Output only the entries, exactly as given, without the pictures.

### Provided records
● ● ● ● ●

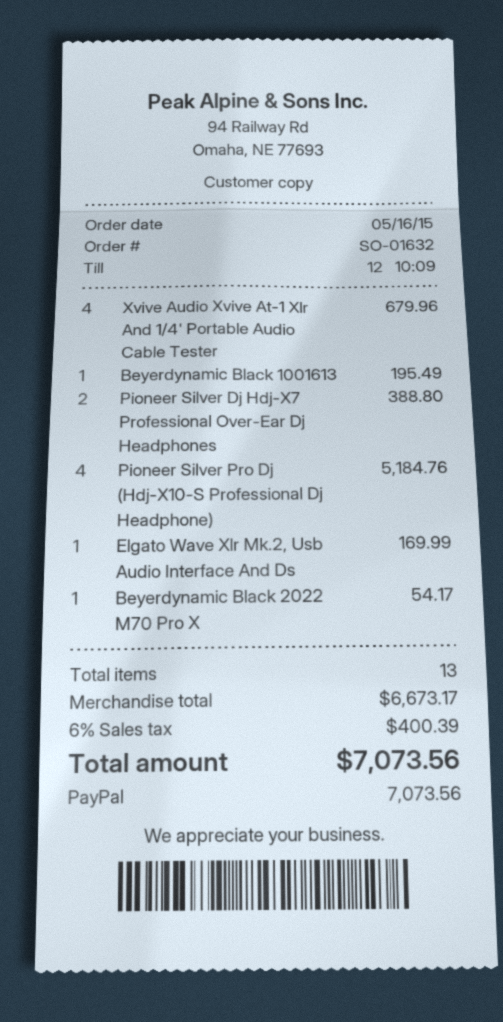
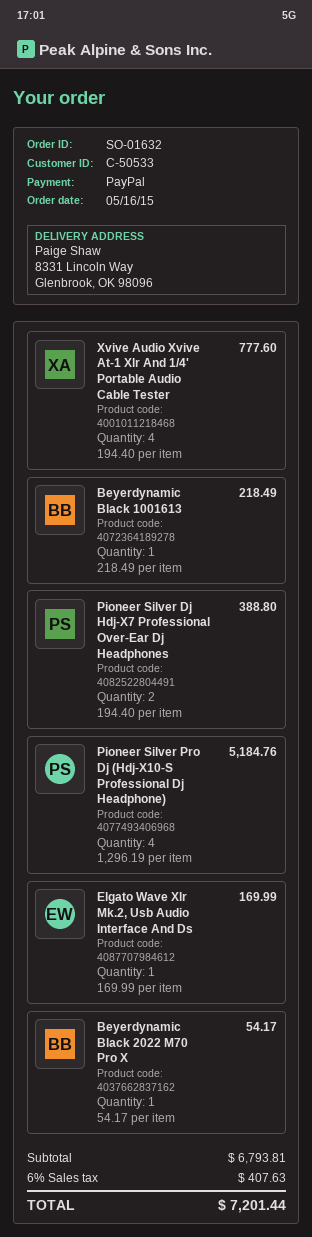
Xvive Audio Xvive At-1 Xlr And 1/4' Portable Audio Cable Tester: 4 for 679.96 -> 4 for 777.60
Beyerdynamic Black 1001613: 1 for 195.49 -> 1 for 218.49
subtotal: 6673.17 -> 6793.81
tax: 6% = 400.39 -> 6% = 407.63
total: 7073.56 -> 7201.44

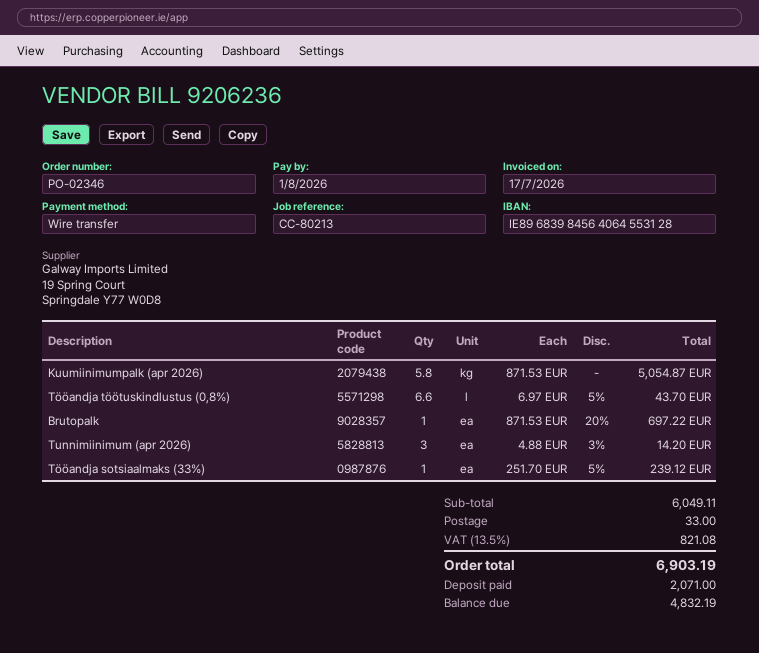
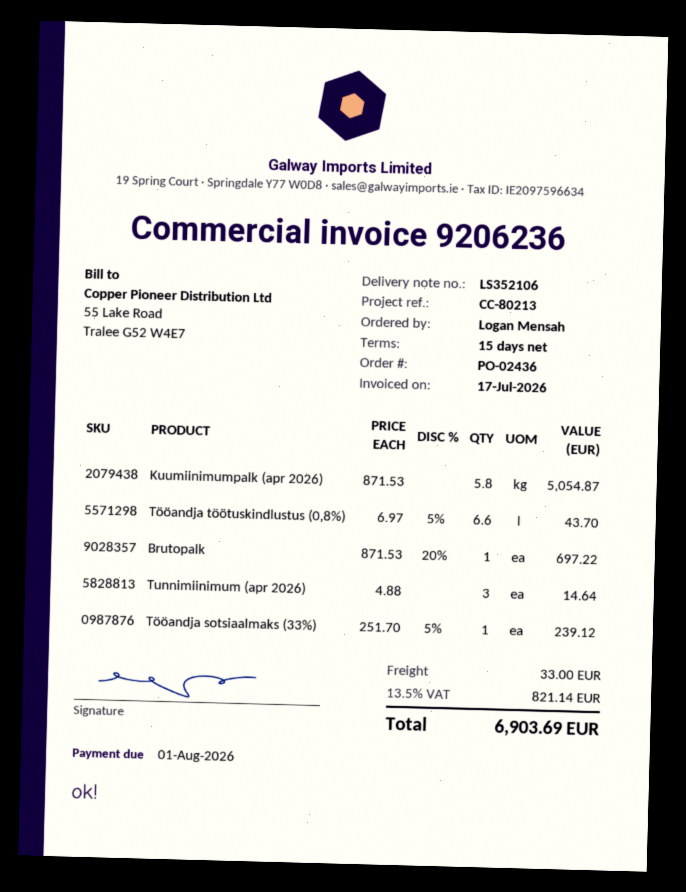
order number: PO-02346 -> PO-02436
Tunnimiinimum (apr 2026): 3 x 4.88 - 3% = 14.20 -> 3 x 4.88 = 14.64
tax: 13.5% = 821.08 -> 13.5% = 821.14
total: 6903.19 -> 6903.69

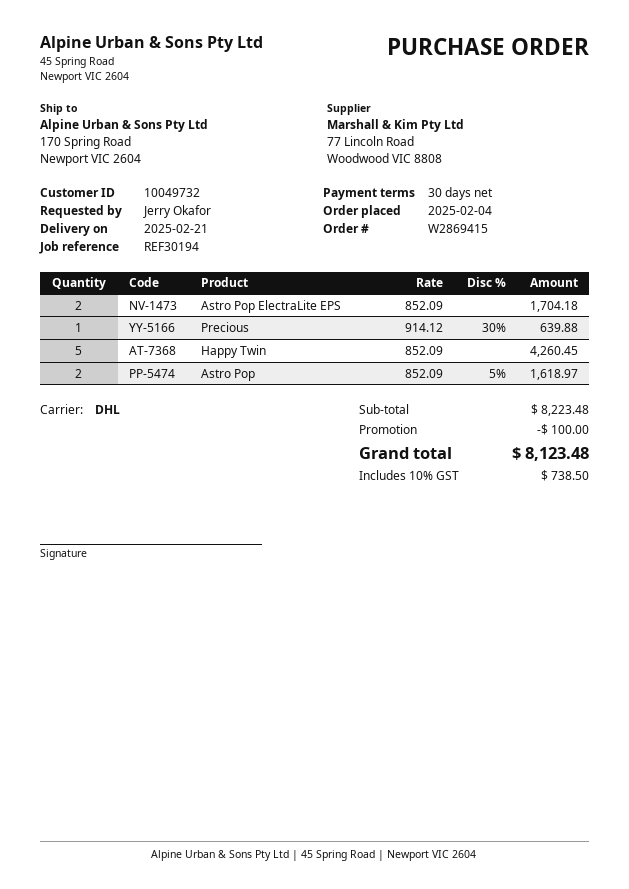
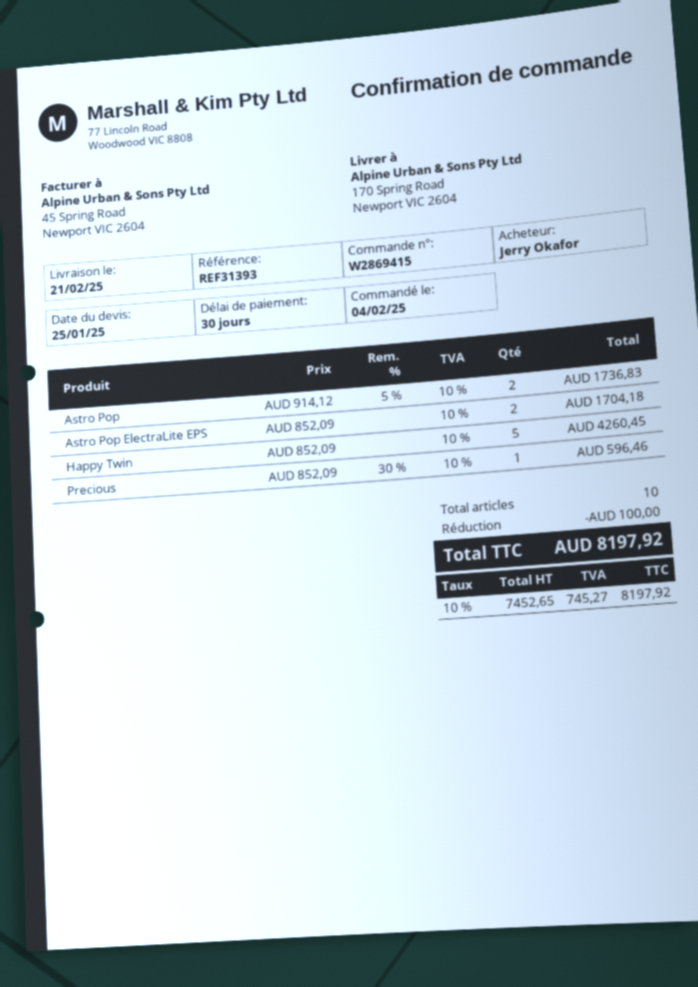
reference: REF30194 -> REF31393
Precious: 1 x 914.12 - 30% = 639.88 -> 1 x 852.09 - 30% = 596.46
Astro Pop: 2 x 852.09 - 5% = 1618.97 -> 2 x 914.12 - 5% = 1736.83
tax: 10% = 738.50 -> 10% = 745.27
total: 8123.48 -> 8197.92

● ● ● ● ●

### Answer space
Xvive Audio Xvive At-1 Xlr And 1/4' Portable Audio Cable Tester: 4 for 679.96 -> 4 for 777.60
Beyerdynamic Black 1001613: 1 for 195.49 -> 1 for 218.49
subtotal: 6673.17 -> 6793.81
tax: 6% = 400.39 -> 6% = 407.63
total: 7073.56 -> 7201.44

order number: PO-02346 -> PO-02436
Tunnimiinimum (apr 2026): 3 x 4.88 - 3% = 14.20 -> 3 x 4.88 = 14.64
tax: 13.5% = 821.08 -> 13.5% = 821.14
total: 6903.19 -> 6903.69

reference: REF30194 -> REF31393
Precious: 1 x 914.12 - 30% = 639.88 -> 1 x 852.09 - 30% = 596.46
Astro Pop: 2 x 852.09 - 5% = 1618.97 -> 2 x 914.12 - 5% = 1736.83
tax: 10% = 738.50 -> 10% = 745.27
total: 8123.48 -> 8197.92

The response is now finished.